Massive data breach in Sweden: Millions of Health Hotline Calls exposed online

22. February 2019

Recently around 2.7 million sensitive phone calls were uncovered by Swedish technology news site Computer Sweden. In total, 170,000 hours of conversation were available online on an unencrypted web server. The server had no login mechanism so the recorded calls could be accessed freely.

Sweden operates a national health advice line (1177), which is run by Swedish company Medhelp. For out-of-hour calls they subcontract with a Thailand-based firm called Medicall. According to repords, most of the uncovered calls were made outside the regular times and therefore answered by Medicall. A request from the BBC left Medicall unanswered.

The uncovered data is extremely private as People usually call 1177 seeking medical advice, talking about their symptoms, their kids’ illnesses and giving out their social security number.
The Swedish Data Protection Authority is currently investigating the case.

Australia: Parliament and Parties hacked

18. February 2019

Prime Minister Scott Morrison reports that the governing Liberal Party of Australia and the governing National Party of Australia as well as the strongest opposition party, Labor Party were the target of an cyber attack on Parliament’s server. It is assumed that the server was attacked by a foreign government. Not affected by the breach were the ministers an their offices because they operate on different computer servers.

The attack was discovered on the 8th of February 2019 during an investigation of a breach of Parliament House’s computer.

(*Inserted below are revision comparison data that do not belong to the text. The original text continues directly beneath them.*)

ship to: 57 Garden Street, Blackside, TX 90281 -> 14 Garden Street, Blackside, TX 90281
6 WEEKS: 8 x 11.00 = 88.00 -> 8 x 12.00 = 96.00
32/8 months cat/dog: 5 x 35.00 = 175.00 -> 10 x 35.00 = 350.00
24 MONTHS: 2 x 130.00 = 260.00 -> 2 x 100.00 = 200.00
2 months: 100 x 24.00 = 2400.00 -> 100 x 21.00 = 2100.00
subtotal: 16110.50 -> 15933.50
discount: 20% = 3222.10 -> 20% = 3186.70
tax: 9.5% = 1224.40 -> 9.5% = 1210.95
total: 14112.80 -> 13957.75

According to the statement of the nation’s chief cyber security adviser, Alistair MacGibbon, who is the head of the Australian Cyber Security Centre, it is too early to tell whether and what information the hackers had accessed.

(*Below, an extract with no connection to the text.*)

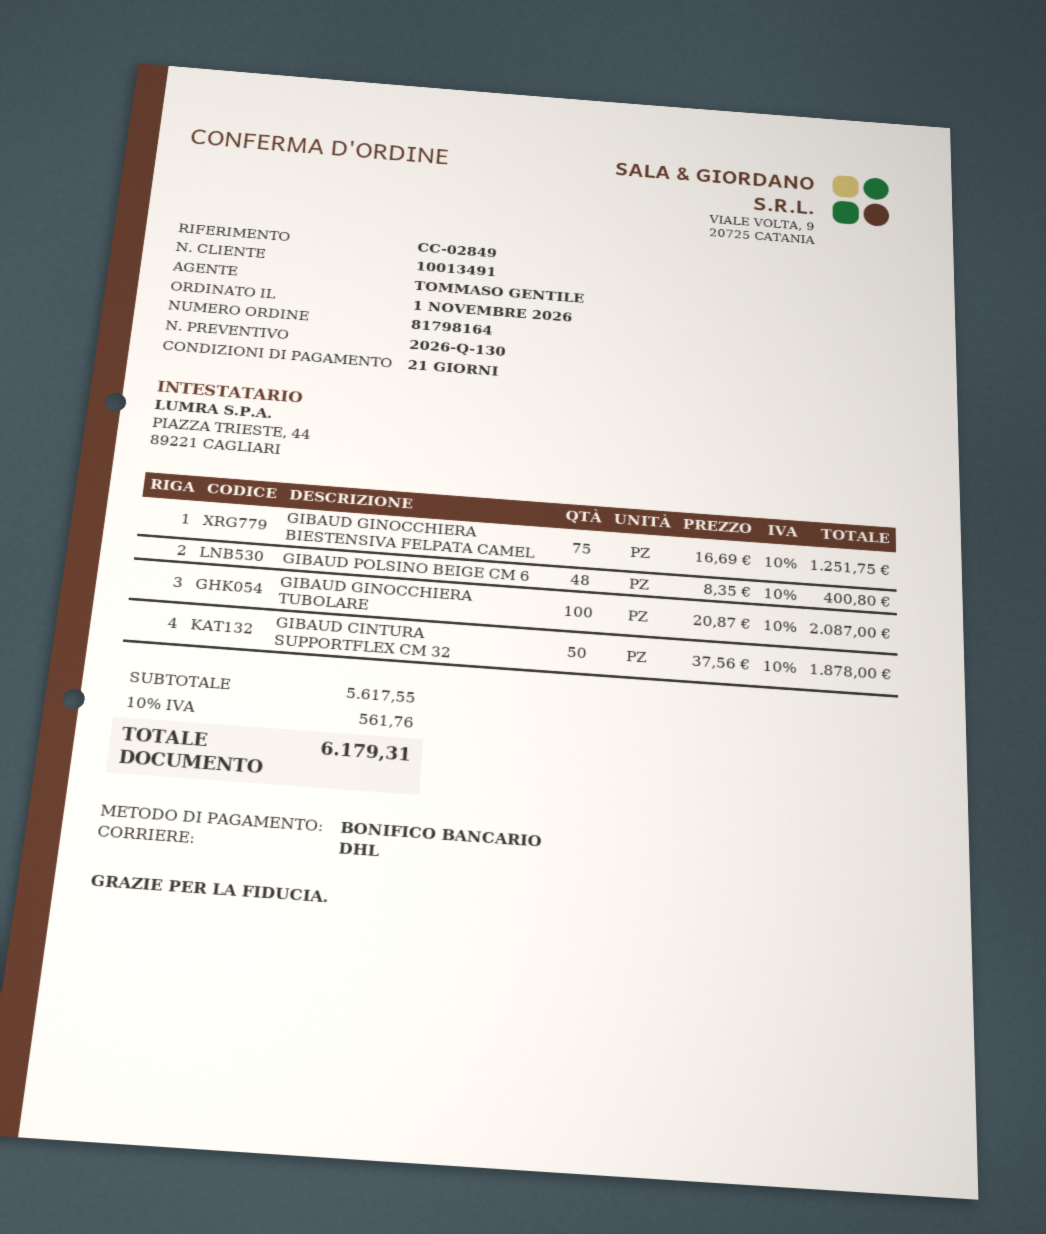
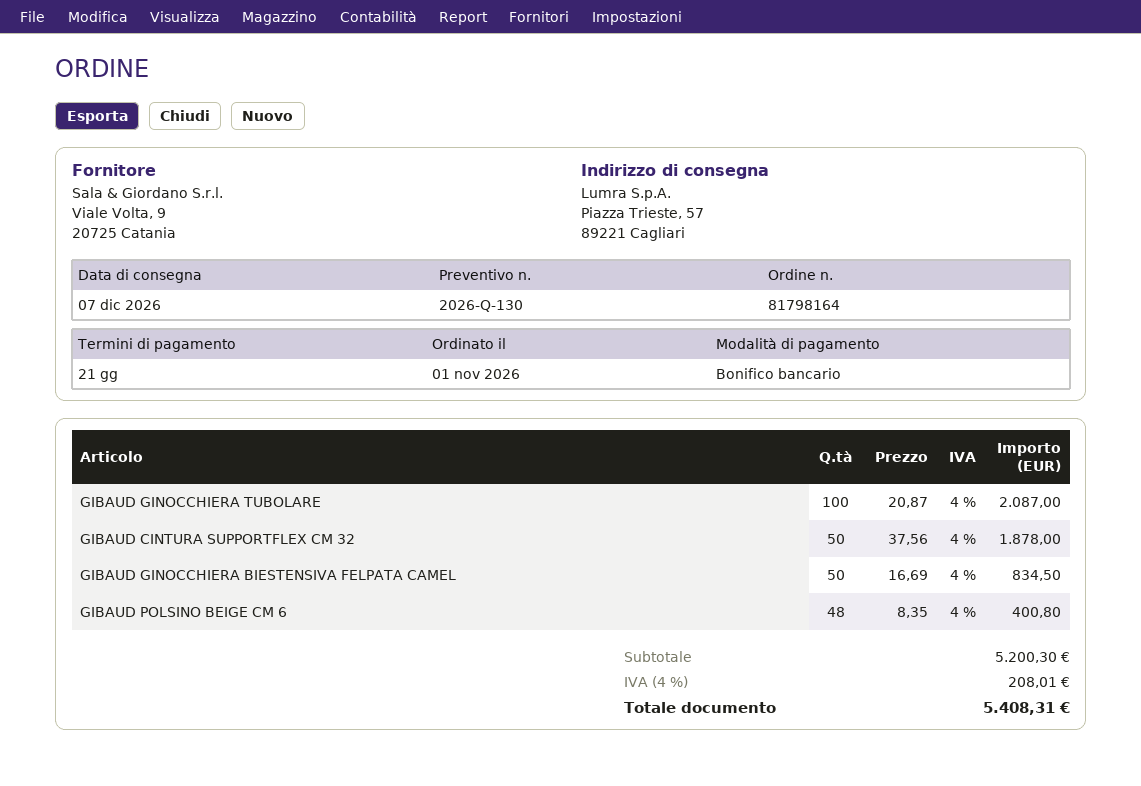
GIBAUD GINOCCHIERA BIESTENSIVA FELPATA CAMEL: 75 x 16.69 = 1251.75 -> 50 x 16.69 = 834.50
subtotal: 5617.55 -> 5200.30
tax: 10% = 561.76 -> 4% = 208.01
total: 6179.31 -> 5408.31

At the moment, election influences of the upcoming nationwide elections can be excluded.

As a first measure the security agency reset passwords after detecting the breach so that the politicians and their staff lost access to their emails.

 

The European Data Protection Board presents Work Program for 2019/2020

14. February 2019

On February 12, 2019 the European Data Protection Board (EDPB) released on their website a document containing a two-year Work Program.

The EDPB acts as an independent European body and is established by the General Data Protection Regulation (GDPR). The board is formed of representatives of the national EU and EEA EFTA data protection supervisory authorities, and the European Data Protection Supervisor (EDPS).

The tasks of the EDPB are to issue guidelines on the interpretation of key ideas of the GDPR as well as the ruling by binding decisions on disputes regarding cross-border processing activities. Its objective is to ensure a consistent application of EU rules to avoid the same case potentially being dealt with differently across various jurisdictions. It promotes cooperation between EEA EFTA and the EU data protection supervisory authorities.

The EDPB work program is based on the needs identified by the members as priority for individuals, stakeholders, as well as the EU legislator- planned activities. It contains Guidelines, Consistency opinions, other types of activities, recurrent activities and possible topics.

Furthermore, the EDPB released an information note about data transfers if a no-deal Brexit occurs. As discussed earlier, in this case the UK will become a so-called “third country” for EU member countries beginning from March 30. According to the UK Government, the transfer of data from the UK to the EEA will remain unaffected, permitting personal data to flow freely in the future.

Apple advises app developer to reveal or remove code for screen recording

12. February 2019

After TechCrunch initiated investigations that revealed that numerous apps were recording screen usage, Apple called on app developers to remove or at least disclose the screen recording code.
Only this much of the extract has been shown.